Make it your business not to drink and fly: it is illegal to be intoxicated while on an aircraft.
Yet that doesn't stop people getting on board drunk or ploughing through the alcohol during the flight.
Businesspeople are notorious culprits, particularly after conferences and exhibitions or whenever they travel in groups.
The reason travelling by air drunk is illegal is primarily to do with safety. In the event of an emergency, if an aircraft has to be evacuated, people with impaired reactions as a result of too much alcohol can be an obstacle to those wanting to escape as quickly as possible.
Stories are legion about the disruptive factor of drunk passengers causing disturbances during flights or starting fights. Or even causing planes to divert to alternative destinations in order to eject rowdy passengers.

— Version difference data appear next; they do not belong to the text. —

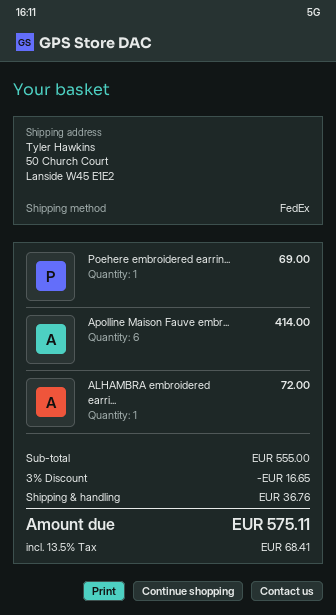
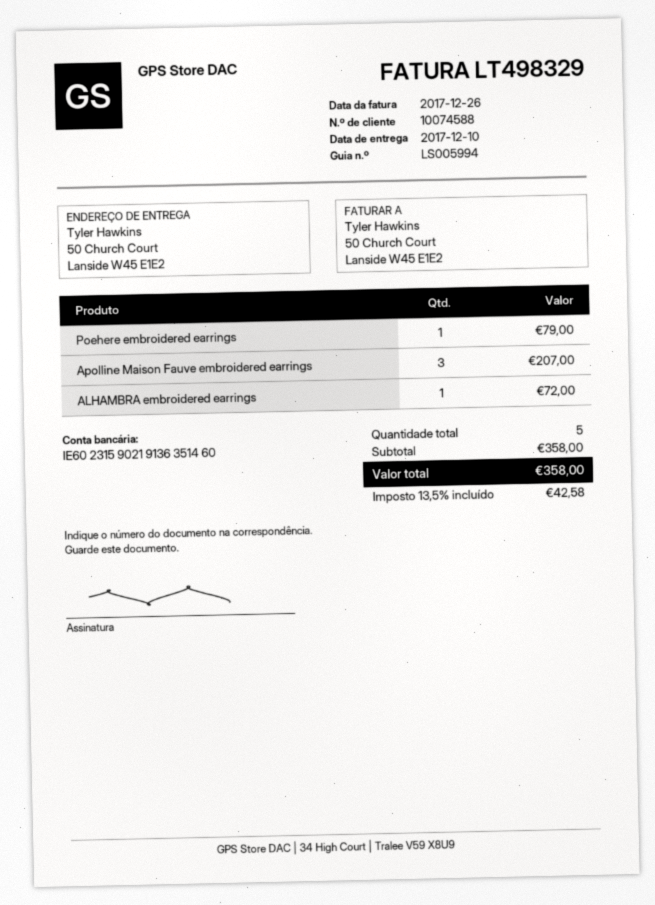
Poehere embroidered earrin...: 1 for 69.00 -> 1 for 79.00
Apolline Maison Fauve embr...: 6 for 414.00 -> 3 for 207.00
subtotal: 555.00 -> 358.00
discount: 3% = 16.65 -> none
shipping: 36.76 -> none
tax: 13.5% = 68.41 -> 13.5% = 42.58
total: 575.11 -> 358.00

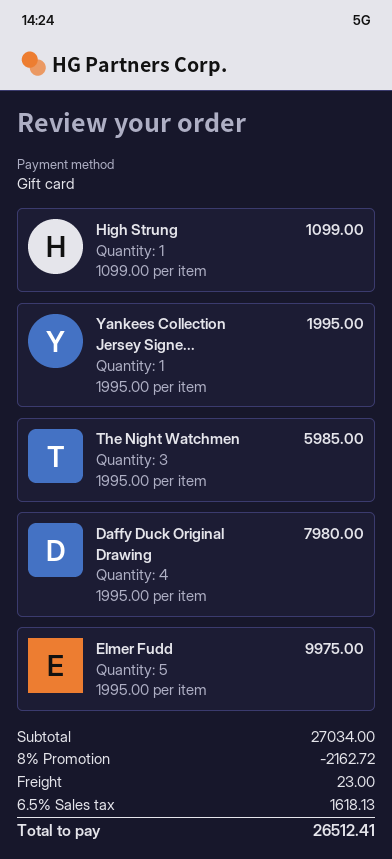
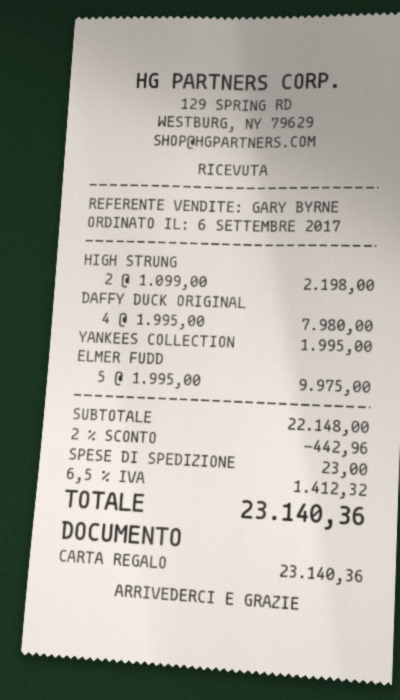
High Strung: 1 x 1099.00 = 1099.00 -> 2 x 1099.00 = 2198.00
The Night Watchmen: 3 x 1995.00 = 5985.00 -> none
subtotal: 27034.00 -> 22148.00
discount: 8% = 2162.72 -> 2% = 442.96
tax: 6.5% = 1618.13 -> 6.5% = 1412.32
total: 26512.41 -> 23140.36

Problems with drunk travellers don't stop once they've left the aircraft, however. Many go on to rent cars and drive them while intoxicated.
The problem has become so severe that airlines are now seriously weighing up the commercial benefits of selling alcohol on board with the consequences, as a result of inebriated passengers.
Excessive intake of alcohol on long-haul flights has serious health implications, particularly for people with circulatory or blood-pressure problems. Health experts say it's a better idea to stay hydrated and drink lots of water when you fly, particularly if you're straight out of the starting blocks and have to work when you land.